«Mon Pays, ce n’est pas un pays, c’est l’Hiver » ; c’est la toune qu’il fallait écouter l’autre samedi, quand la blanche neige québécoise, par milliers de flocons glacés, est tombée pour la première fois de la saison sur Montréal. Pour l’exilé français que je suis, la découverte du patrimoine musical québécois est une expérience savoureuse.
Gilles Vigneault est au folklore québécois – bien qu’il soit Acadien – ce que la poutine est à la gastronomie du pays. Seulement, il n’y a pas que de la poutine au Québec. Il y a aussi des pitounes – et leur vie sentimentale est une chanson d’amour.
Comme toute fiction pulpeuse qui se vaut, commençons par la fin: la pièce est sombre, voire lugubre – c’est une vieille bibliothèque –, au loin une pin-up blonde de cuir vêtue, Julie, s’avance sur des airs de piano mélancoliques typiques du début des années 1990. La poussière du temps s’est accumulée sur le vieux livre relié qu’elle époussette d’un souffle. Un mistral glacial soulève alors les pages jaunies d’un amour déchu. Les effluves humides d’une histoire périmée imprègnent l’air de ces quelques mots : «Ton départ m’a fait mal comme un coup de couteau. » Pour Julie, «c’est zéro».

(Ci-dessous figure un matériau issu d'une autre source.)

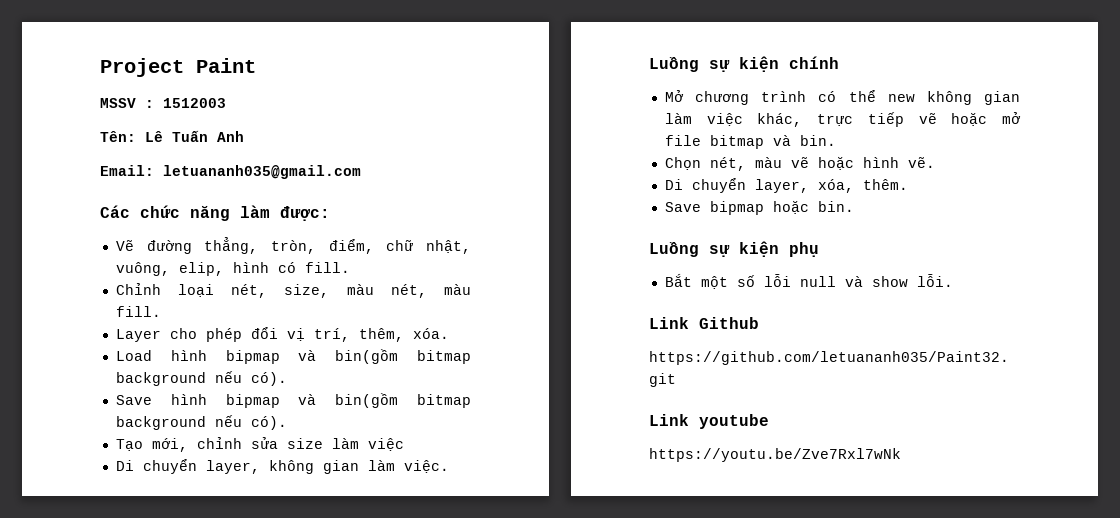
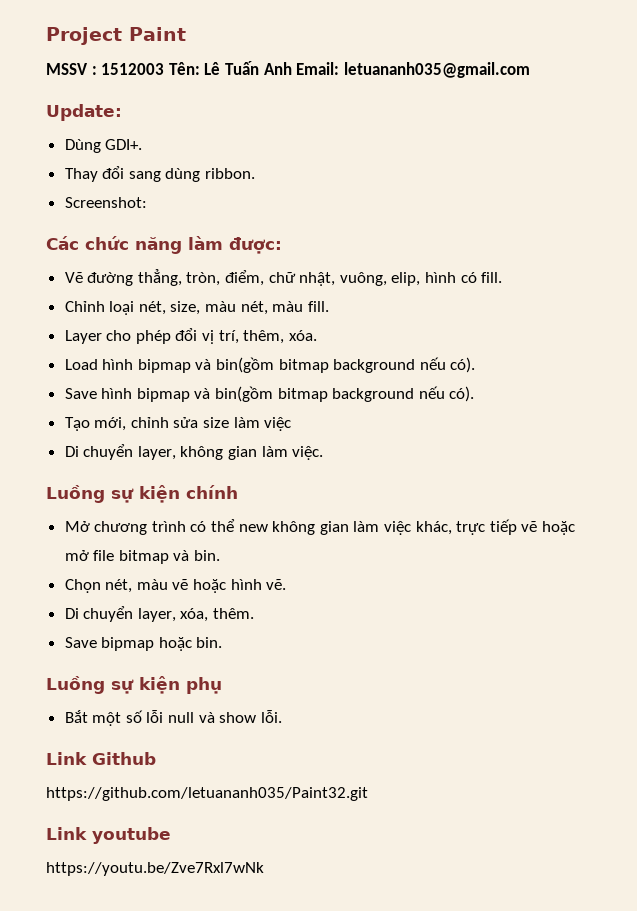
(226, 103) // -> (165, 69) none
(244, 136) // -> (292, 68) none
(361, 172) none -> [46,104,122,121] [64,139,143,153] [64,166,256,182] [64,197,147,208] // Update: // Dùng GDI+. // Thay đổi sang dùng ribbon. // Screenshot:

Retour à la genèse de l’aventure: au début «provocante», la belle Julie s’embarqua « pour une histoire d’un soir » avec Marc-André, ce beau brun mystérieux, sur d’intenses mélodies de piano romanesque. Le lendemain, rassasiée, elle lui fit ses adieux : «Bye-bye mon cowboy ! », chantait-elle. Seulement, Marc-André était déjà possédé par la belle. Pour conquérir son coeur, il lui récita à l’oreille ces quelques vers d’un printemps d’amoureux : «Un baiser de toi me rend si heureux, profitons des joies de nos vingt ans, car demain peut-être que nos coeurs ne connaîtront plus ce bonheur.» C’est alors que de sages paroles retentirent dans le coeur de Julie : « L’essentiel c’est d’être aimé, le reste importe peu. » La pitoune se laissa donc embarquer par ce Don Juan dans une chevauchée sentimentale. Dans le coeur de notre blonde, c’était l’été, et le soleil de Marc-André y brillait de mille feux. «Ton amour a changé ma vie», susurrait-il à la belle, après leurs chaudes étreintes.
L’automne amoureux débuta le jour où, accompagné de son ami Michel, Marc-André croisa l’intense regard bleu d’une inconnue, avec qui il papillonna. Quand Julie eut vent de l’amourette, ses yeux devinrent humides comme la rosée d’un matin de septembre. «Donne-moi ta bouche, je vais t’expliquer », chuchotait Marc-André à Julie, d’un ton léger. «Va pas tout gâcher pour un seul baiser, écoute je vais t’expliquer, mon amour c’qui s’est passé l’autre jour », insistait Marc- André. Julie se laissa faire, et lui pardonna, car elle était amoureuse. Au fond de lui pourtant, Marc- André savait que rien ne serait plus jamais comme avant, et par un blanc matin, déclara froidement, tel un César magnanime, «Toi et moi c’est bien fini». Il partit avec l’inconnue, la mystérieuse «dame en bleu », qu’il avait rencontrée plus tôt. Julie eut « froid dans les veines ». Elle referma le livre. L’hiver amoureux commençait.
Romance en paroles plutôt que roman sans paroles ; les chanteurs suivants ont inspiré cette nouvelle : Julie Masse, Marjo, Marie-Denise Pelletier, Mitsou,Michel Louvain, Robert D e m o n t i g n y, Le s Classels, César et les Romains et P i e r re Lalonde.